- **Instructions for the task**
Scan the entries below for "high" and copy each line that holds it.

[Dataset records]

■ ■ ■

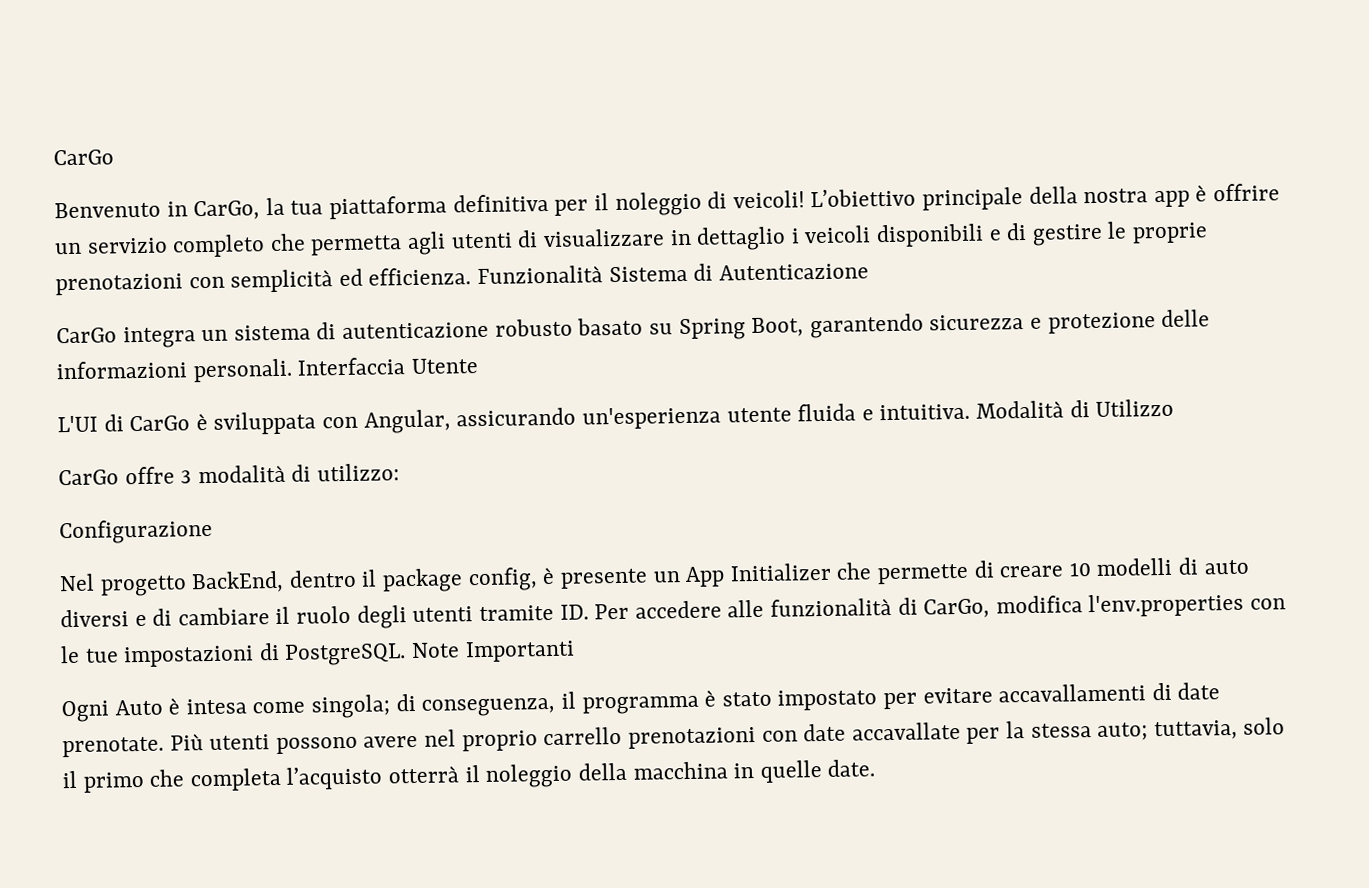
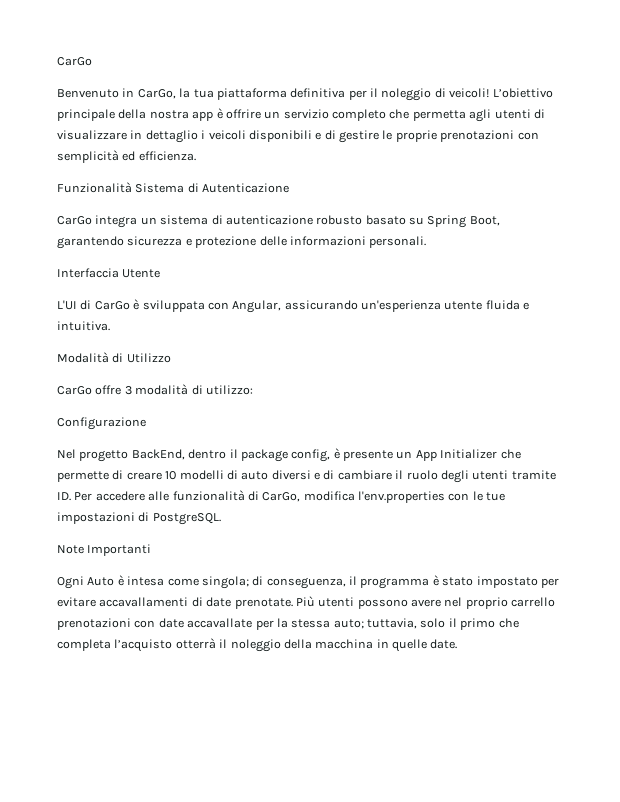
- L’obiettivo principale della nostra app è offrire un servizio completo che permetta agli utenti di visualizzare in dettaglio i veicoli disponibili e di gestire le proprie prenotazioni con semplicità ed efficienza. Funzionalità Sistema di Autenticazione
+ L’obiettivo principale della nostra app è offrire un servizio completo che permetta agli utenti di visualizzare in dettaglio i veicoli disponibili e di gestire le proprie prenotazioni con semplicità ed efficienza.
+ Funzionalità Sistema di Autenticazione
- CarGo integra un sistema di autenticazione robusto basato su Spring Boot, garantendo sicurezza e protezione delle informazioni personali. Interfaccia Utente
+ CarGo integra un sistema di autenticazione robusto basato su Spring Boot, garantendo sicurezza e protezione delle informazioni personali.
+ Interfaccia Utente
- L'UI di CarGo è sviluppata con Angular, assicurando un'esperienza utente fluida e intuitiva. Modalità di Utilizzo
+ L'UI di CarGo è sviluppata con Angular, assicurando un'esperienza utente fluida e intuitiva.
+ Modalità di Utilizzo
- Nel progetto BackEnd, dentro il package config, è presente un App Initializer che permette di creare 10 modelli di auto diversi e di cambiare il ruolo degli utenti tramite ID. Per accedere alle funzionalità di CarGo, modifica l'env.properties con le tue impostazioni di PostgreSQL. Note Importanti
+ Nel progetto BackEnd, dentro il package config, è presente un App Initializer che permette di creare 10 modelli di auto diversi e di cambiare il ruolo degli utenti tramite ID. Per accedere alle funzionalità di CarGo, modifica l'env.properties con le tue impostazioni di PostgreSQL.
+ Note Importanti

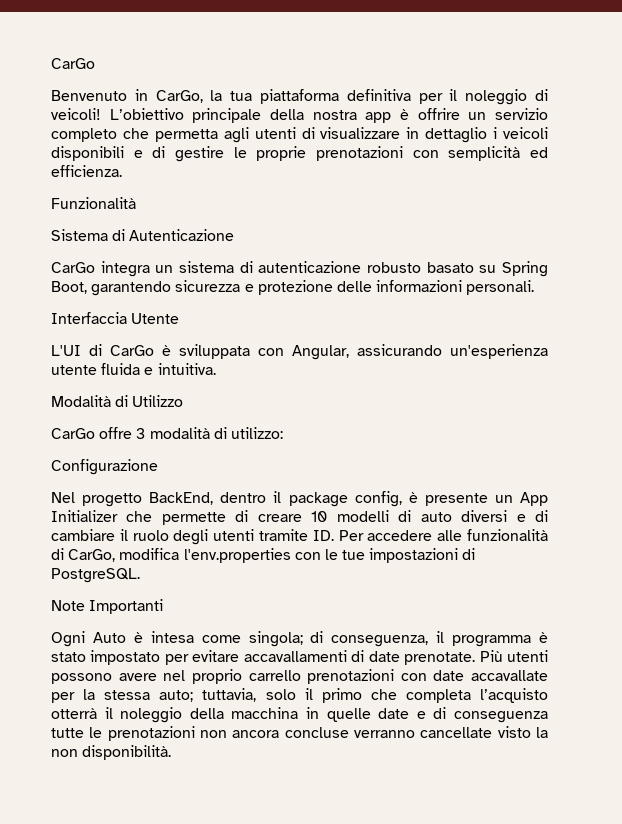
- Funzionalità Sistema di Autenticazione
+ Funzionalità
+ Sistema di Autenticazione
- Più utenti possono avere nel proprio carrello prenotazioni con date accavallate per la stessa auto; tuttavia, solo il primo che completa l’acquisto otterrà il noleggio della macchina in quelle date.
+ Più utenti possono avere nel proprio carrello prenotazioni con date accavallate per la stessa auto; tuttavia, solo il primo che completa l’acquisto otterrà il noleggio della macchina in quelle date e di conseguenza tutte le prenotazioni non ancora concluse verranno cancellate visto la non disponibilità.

■ ■ ■

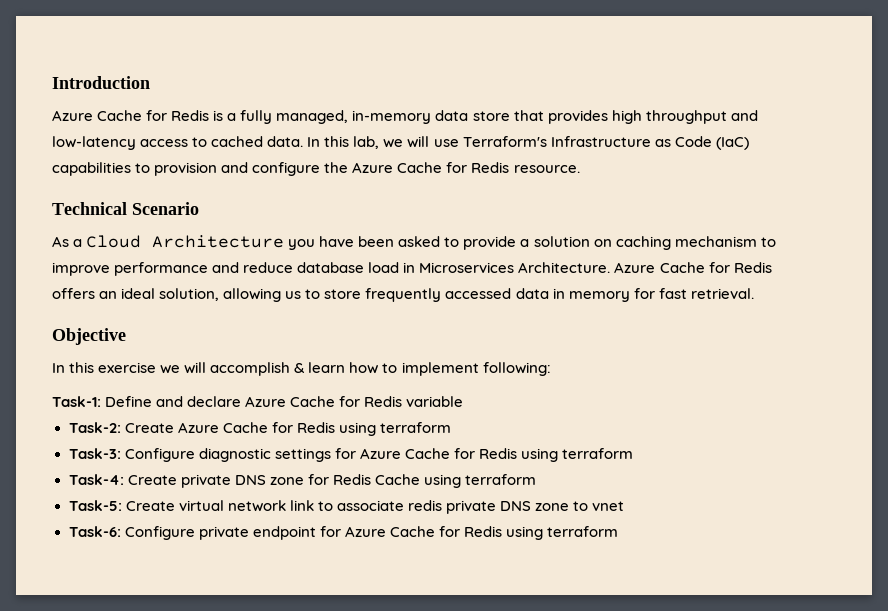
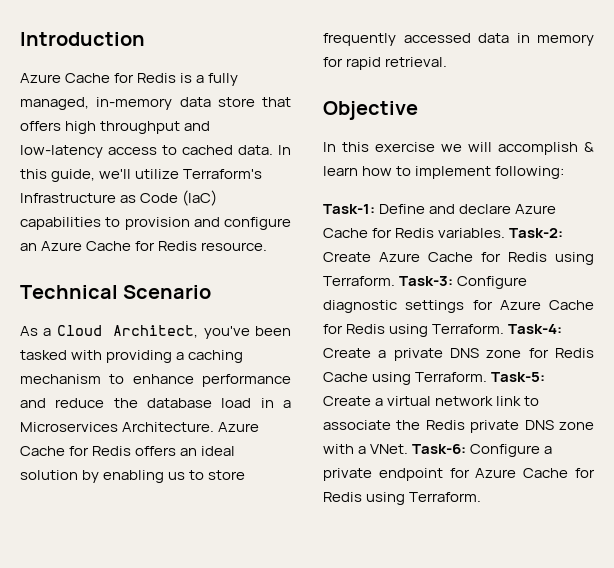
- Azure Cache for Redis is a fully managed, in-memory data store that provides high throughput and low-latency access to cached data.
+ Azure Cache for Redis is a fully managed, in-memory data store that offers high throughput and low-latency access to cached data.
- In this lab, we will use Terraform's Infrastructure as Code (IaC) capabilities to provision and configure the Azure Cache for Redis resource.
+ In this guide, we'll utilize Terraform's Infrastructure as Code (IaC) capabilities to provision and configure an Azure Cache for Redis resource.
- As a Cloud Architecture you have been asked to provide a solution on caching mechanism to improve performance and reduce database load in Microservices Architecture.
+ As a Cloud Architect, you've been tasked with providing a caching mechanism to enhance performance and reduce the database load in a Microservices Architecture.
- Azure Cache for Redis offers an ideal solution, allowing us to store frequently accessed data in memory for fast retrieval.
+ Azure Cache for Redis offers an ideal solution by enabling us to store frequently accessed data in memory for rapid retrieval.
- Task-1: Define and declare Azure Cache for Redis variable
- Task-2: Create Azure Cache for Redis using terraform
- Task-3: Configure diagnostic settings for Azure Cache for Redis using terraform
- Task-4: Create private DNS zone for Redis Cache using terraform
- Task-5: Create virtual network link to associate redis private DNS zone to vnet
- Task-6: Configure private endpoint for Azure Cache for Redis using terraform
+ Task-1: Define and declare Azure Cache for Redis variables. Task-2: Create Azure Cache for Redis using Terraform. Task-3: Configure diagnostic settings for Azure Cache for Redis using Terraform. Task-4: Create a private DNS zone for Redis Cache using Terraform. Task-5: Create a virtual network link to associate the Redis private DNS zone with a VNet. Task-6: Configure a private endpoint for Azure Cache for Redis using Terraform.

■ ■ ■

- **Written answer**
- Azure Cache for Redis is a fully managed, in-memory data store that provides high throughput and low-latency access to cached data.
+ Azure Cache for Redis is a fully managed, in-memory data store that offers high throughput and low-latency access to cached data.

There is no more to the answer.